If you’ve ever felt the urge to eat like the Vikings once did, a new restaurant in Ajman is all set to recreate the magic of the past.
Simply named Viking, the venue will open its doors in the Ajman Heritage District on Thursday.
The first-of-its-kind restaurant has been designed to take customers back in time. This means medieval-themed interiors, staff dressed in authentic attire and even the traditional food of Vikings.
“It’s not just about having a unique concept – which it is already – but about reinventing dining,” says Ivo Cuci, the restaurant's general manager. “There are a couple of Viking-themed restaurants around the world, but ours is different as it brings to the table the Viking experience in every sense.
“We’ve taken a lot of trouble to make sure customers feel like they’re stepping thousands of years back in time. Nowadays, we have a lot of technology, but we’re trying to hide all signs of it. This includes things like phones, Wi-Fi or cash registers. Even the lighting is mostly candles. It may seem simple, but the most challenging part has been setting up this medieval space in a modern era.”
The attention to detail also extends to the tableware and cutlery, which has been customised for the restaurant. This means guests can expect to find heavy plates and bowls, tankards and goblets on their table. The restaurant even has traditional Viking horns with its logo embossed on it, and specially crafted knives and forks.
As part of its efforts to stay as authentic and traditional as possible, the menu has been designed to recreate the food Vikings ate.
“Of course, it’s not exact to the dot – Vikings ate wild animals, and we can’t exactly do that at a restaurant,” says Cuci. “But we’ve worked hard and documented the diet of the Vikings, which is what our menu is based upon. That means we’ve looked at the ingredients used, the types of techniques, which usually includes grilling, roasting and smoking the meats.

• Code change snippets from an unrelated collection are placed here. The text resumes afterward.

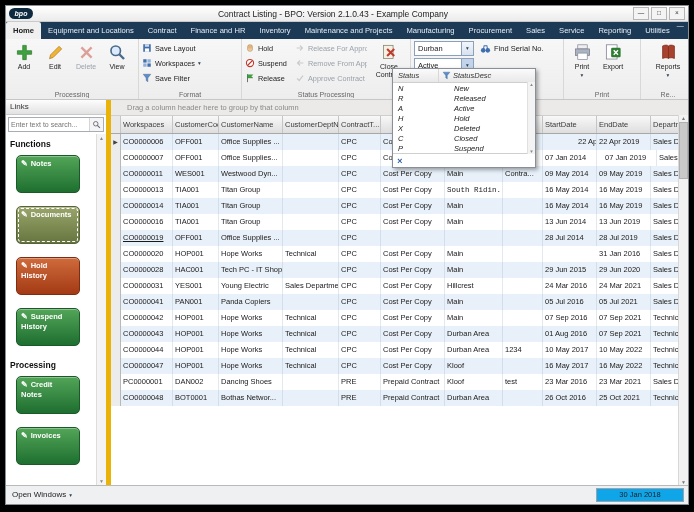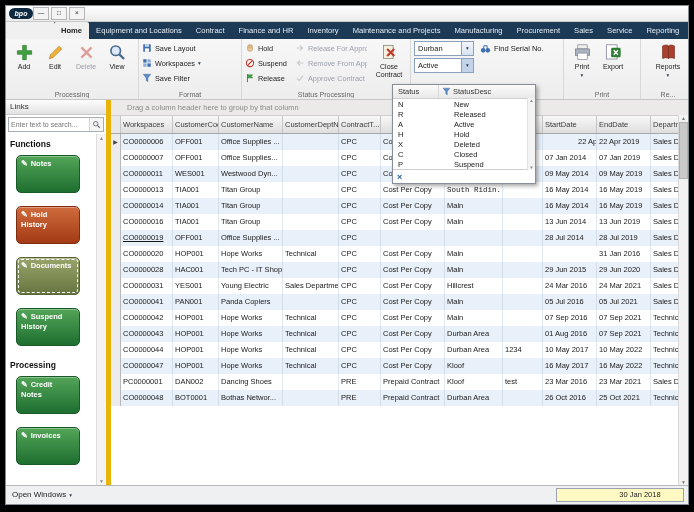--- a/index.html
+++ b/index.html
@@ -7,21 +7,21 @@
   .window{position:absolute;left:5px;top:5px;right:5px;bottom:7px;background:#f0f0f0;border:1px solid #8a8f96;display:flex;flex-direction:column;overflow:hidden;}
 
   
   .titlebar{height:15px;background:linear-gradient(#ffffff,#ebebeb);border-bottom:1px solid #c9c9c9;display:flex;align-items:center;flex:none;}
   .logo{width:24px;height:11px;margin-left:3px;background:#0e2a40;border-radius:6px;color:#fff;font-size:7px;font-style:italic;font-weight:bold;text-align:center;line-height:11px;flex:none;}
   .title{flex:1;text-align:center;font-size:8.5px;color:#222;white-space:nowrap;overflow:hidden;}
   .win-controls{display:flex;gap:2px;margin-right:3px;}
   .wbtn{width:14px;height:11px;background:#f4f4f4;border:1px solid #b5b5b5;font-size:6.5px;line-height:10px;text-align:center;color:#333;}
 
   
-  .tabrow{height:17px;background:#1c3956;display:flex;align-items:flex-start;flex:none;margin-left:48px;}
+  .tabrow{height:17px;background:#1c3956;display:flex;align-items:flex-start;flex:none;}
   .tabs{display:flex;}
   .tab{padding:0 7px;line-height:17px;font-size:7.6px;color:#e6edf5;white-space:nowrap;}
   .tab.active{background:#f0f0f0;color:#222;border-radius:2px 2px 0 0;font-weight:bold;}
   .mdi-controls{margin-left:auto;display:flex;align-items:center;gap:7px;padding-right:7px;}
   .mbtn{color:#dfe7f0;font-size:7px;}
 
   
   .ribbon{height:60px;background:linear-gradient(#f7f7f7,#ededed);border-bottom:1px solid #c6c6c6;display:flex;flex:none;position:relative;}
   .rgroup{position:relative;border-right:1px solid #d8d8d8;padding:2px 3px 12px 3px;flex:none;}
   .rgroup-label{position:absolute;bottom:1px;left:0;right:0;text-align:center;font-size:7px;color:#666;white-space:nowrap;overflow:hidden;}
@@ -40,21 +40,21 @@
   
   .cur-row{display:flex;gap:4px;align-items:center;margin-bottom:2px;}
   .combo{width:58px;height:13px;border:1px solid #8aa0bc;background:#fff;display:flex;align-items:center;font-size:7.5px;color:#222;flex:none;}
   .combo .cval{flex:1;padding-left:3px;overflow:hidden;white-space:nowrap;}
   .cbtn{width:11px;height:100%;background:linear-gradient(#f2f6fb,#d7e2f0);border-left:1px solid #8aa0bc;text-align:center;font-size:5.5px;line-height:12px;color:#345;flex:none;}
   .cbtn.pressed{background:#c3d4ea;}
   .btn-find{display:flex;align-items:center;gap:3px;font-size:7.5px;color:#222;height:13px;padding:0 2px;white-space:nowrap;}
   .btn-find svg{width:11px;height:11px;}
 
   
-  .popup{position:absolute;left:386px;top:78px;width:142px;background:#fff;border:1px solid #898f98;box-shadow:2px 2px 4px rgba(0,0,0,.35);z-index:50;font-size:7.5px;}
+  .popup{position:absolute;left:386px;top:62px;width:142px;background:#fff;border:1px solid #898f98;box-shadow:2px 2px 4px rgba(0,0,0,.35);z-index:50;font-size:7.5px;font-style:italic;}
   .pop-head{height:13px;display:flex;background:linear-gradient(#fbfbfb,#e8e8e8);border-bottom:1px solid #cfcfcf;color:#333;}
   .ph1{width:40px;padding-left:5px;line-height:13px;border-right:1px solid #d8d8d8;}
   .ph2{flex:1;display:flex;align-items:center;gap:2px;padding-left:3px;}
   .ph2 svg{width:9px;height:9px;}
   .pop-rows{}
   .pop-row{height:10px;display:flex;align-items:center;color:#222;}
   .pr1{width:40px;padding-left:5px;flex:none;}
   .pr2{flex:1;padding-left:16px;white-space:nowrap;overflow:hidden;}
   .pop-foot{height:13px;border-top:1px solid #cfcfcf;display:flex;align-items:center;}
   .clear-x{color:#2a5caa;font-weight:bold;font-size:9px;padding-left:4px;line-height:10px;}
@@ -90,29 +90,30 @@
   .grow.alt{background:#e8f0f9;}
   .gcell{font-size:7.5px;color:#1a1a1a;line-height:16px;padding-left:2px;border-right:1px solid rgba(170,188,205,.35);box-sizing:border-box;white-space:nowrap;overflow:hidden;flex:none;}
   .gcell.ind{background:#ececec;border-right:1px solid #b8b8b8;font-size:6px;text-align:center;color:#444;line-height:16px;padding-left:0;}
   .vscroll{position:absolute;top:15px;right:0;bottom:0;width:9px;background:#f2f2f2;border-left:1px solid #d8d8d8;display:flex;flex-direction:column;align-items:center;font-size:5px;color:#777;}
   .vthumb{width:7px;height:55px;background:#c9c9c9;border:1px solid #b0b0b0;margin-top:1px;}
   .vs-spacer{flex:1;}
 
   
   .statusbar{height:18px;background:#eef0f2;border-top:1px solid #b9b9b9;display:flex;align-items:center;flex:none;font-size:8px;color:#222;}
   .openwin{display:flex;align-items:center;gap:3px;padding:0 6px;height:100%;line-height:18px;}
-  .datebox{margin-left:auto;margin-right:4px;width:86px;height:12px;border:1px solid #9aa3ad;background:#fef9c3;font-size:7.5px;line-height:12px;text-align:center;color:#222;padding-left:40px;}
+  .datebox{margin-left:auto;margin-right:4px;width:86px;height:12px;border:1px solid #9aa3ad;background:#0ea5e9;font-size:7.5px;line-height:12px;text-align:center;color:#222;}
 </style>
 </head>
 <body>
 
 <div class="window">
 
   <div class="titlebar">
     <div class="logo">bpo</div>
+    <div class="title">Contract Listing - BPO: Version 2.1.0.43 - Example Company</div>
     <div class="win-controls">
       <span class="wbtn">—</span>
       <span class="wbtn">□</span>
       <span class="wbtn">×</span>
     </div>
   </div>
 
   <div class="tabrow">
     <div class="tabs" id="tabs">
         <div class="tab active">Home</div>
@@ -326,22 +327,22 @@
               <circle cx="5" cy="5" r="3" fill="none" stroke="#667" stroke-width="1.2"></circle>
               <path d="M7.2 7.2 10.5 10.5" stroke="#667" stroke-width="1.4"></path>
             </svg>
         </span>
       </div>
       <div class="side-body">
         <div class="side-col">
           <div class="side-title">Functions</div>
           <div id="function-buttons">
               <div class="sbtn green"><span class="sico">✎</span><span>Notes</span></div>
+              <div class="sbtn olive focused"><span class="sico">✎</span><span>Documents</span></div>
               <div class="sbtn red"><span class="sico">✎</span><span>Hold History</span></div>
-              <div class="sbtn olive focused"><span class="sico">✎</span><span>Documents</span></div>
               <div class="sbtn green"><span class="sico">✎</span><span>Suspend History</span></div>
             </div>
           <div class="side-title" style="margin-top:14px;">Processing</div>
           <div id="processing-buttons">
               <div class="sbtn green"><span class="sico">✎</span><span>Credit Notes</span></div>
               <div class="sbtn green"><span class="sico">✎</span><span>Invoices</span></div>
             </div>
         </div>
         <div class="side-scroll">
           <span>▲</span>
@@ -385,21 +386,21 @@
             <div class="gcell ind" style="width: 10px;"></div>
             <div class="gcell" style="width: 52px;">CO0000007</div>
             <div class="gcell" style="width: 46px;">OFF001</div>
             <div class="gcell" style="width: 64px;">Office Supplies...</div>
             <div class="gcell" style="width: 56px;"></div>
             <div class="gcell" style="width: 42px;">CPC</div>
             <div class="gcell" style="width: 64px;">Cost Per Copy</div>
             <div class="gcell" style="width: 58px;">Forest Hills ...</div>
             <div class="gcell" style="width: 40px;"></div>
             <div class="gcell" style="width: 54px;">07 Jan 2014</div>
-            <div class="gcell" style="width: 54px;">07 Jan 2019</div>
+            <div class="gcell" style="width: 54px; margin-left: 6px;">07 Jan 2019</div>
             <div class="gcell" style="width: 37px;">Sales De...</div>
           </div>
           <div class="grow alt">
             <div class="gcell ind" style="width: 10px;"></div>
             <div class="gcell" style="width: 52px;">CO0000011</div>
             <div class="gcell" style="width: 46px;">WES001</div>
             <div class="gcell" style="width: 64px;">Westwood Dyn...</div>
             <div class="gcell" style="width: 56px;"></div>
             <div class="gcell" style="width: 42px;">CPC</div>
             <div class="gcell" style="width: 64px;">Cost Per Copy</div>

“Vikings actually had a very rich diet. They travelled around, so they discovered a lot of different types of food, and they ate a lot of bread, many types of proteins, fish, meat, fruits and vegetables. It’s almost a Mediterranean diet."
Main courses include steaks, lamb chops, chicken legs, soups, bread and cheese. There are no burgers or pizzas at this venue.
To make it more fun, the dishes are named after popular Viking warriors, such as Bjorn Ironside choice (Where is my lamb?), No meat for me! Oleg Kyiv's king, and The Leif Erikson's battle meal. The restaurant also offers an extensive drinks menu, including a King Ragnar-themed menu.
There will be plenty of live entertainment including cooking shows and fire dancers, as well as medieval ballads performed by popular musician Daridel Paganfolk, all in keeping with the theme.
“We’re looking forward to adding more experiences," says Cuci. "We want people to be able to experience something new, something they won’t be able to get to do anywhere else. And even if you’re not a fan of Vikings, you can always come in for the food."